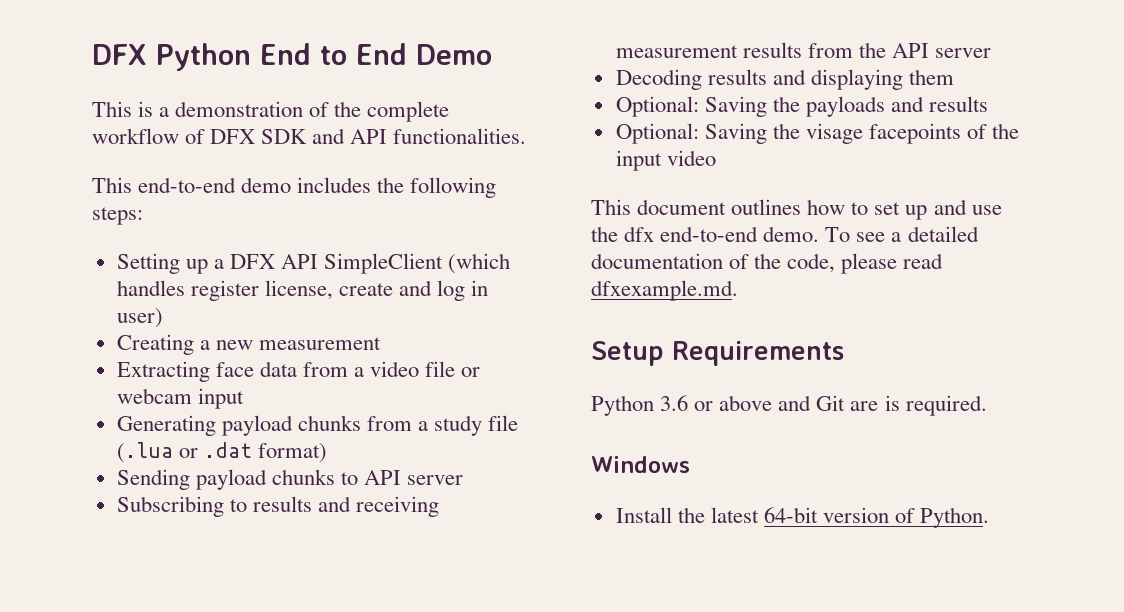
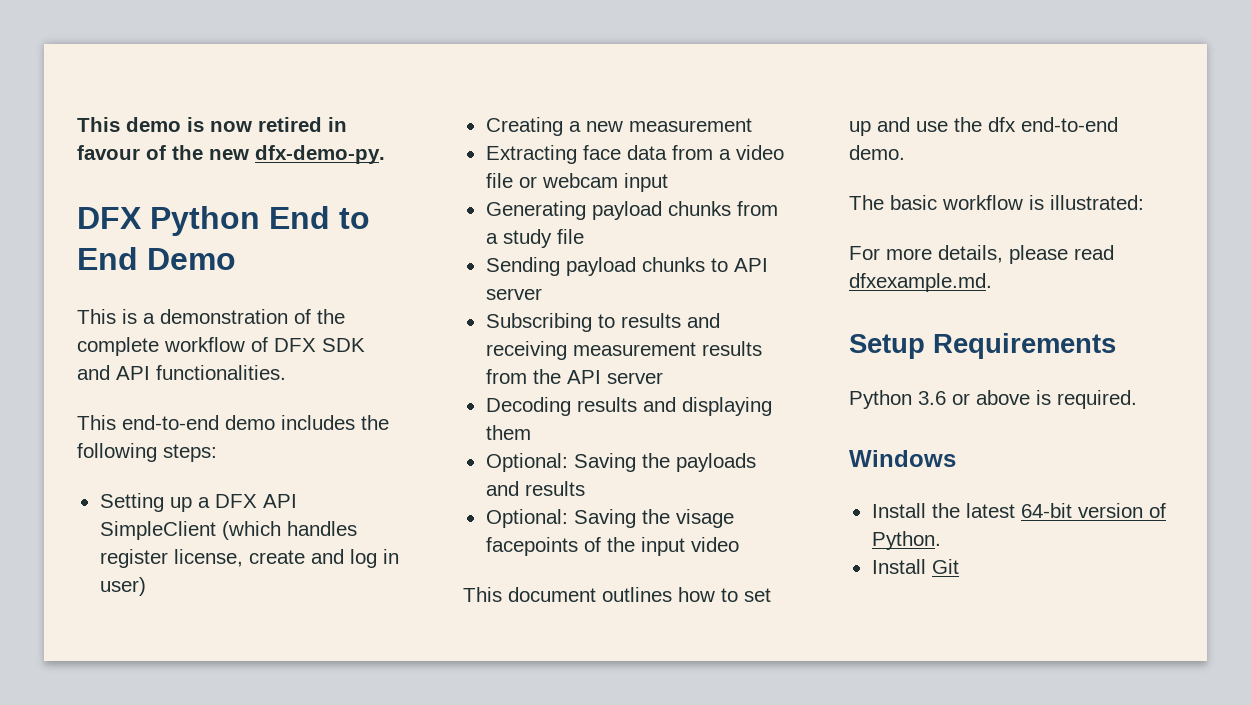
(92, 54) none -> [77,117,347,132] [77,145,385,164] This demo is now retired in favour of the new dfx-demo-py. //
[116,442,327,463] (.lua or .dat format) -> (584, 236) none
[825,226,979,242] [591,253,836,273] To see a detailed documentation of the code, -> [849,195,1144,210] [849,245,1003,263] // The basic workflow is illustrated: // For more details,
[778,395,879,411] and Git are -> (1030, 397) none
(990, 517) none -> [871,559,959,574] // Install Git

▶ What is required
Please output only the lines from the one holding "[116,442,327,463] (.lua or" to the end of the records, first and last included, exactly as they appear.

▶ Output below
[116,442,327,463] (.lua or .dat format) -> (584, 236) none
[825,226,979,242] [591,253,836,273] To see a detailed documentation of the code, -> [849,195,1144,210] [849,245,1003,263] // The basic workflow is illustrated: // For more details,
[778,395,879,411] and Git are -> (1030, 397) none
(990, 517) none -> [871,559,959,574] // Install Git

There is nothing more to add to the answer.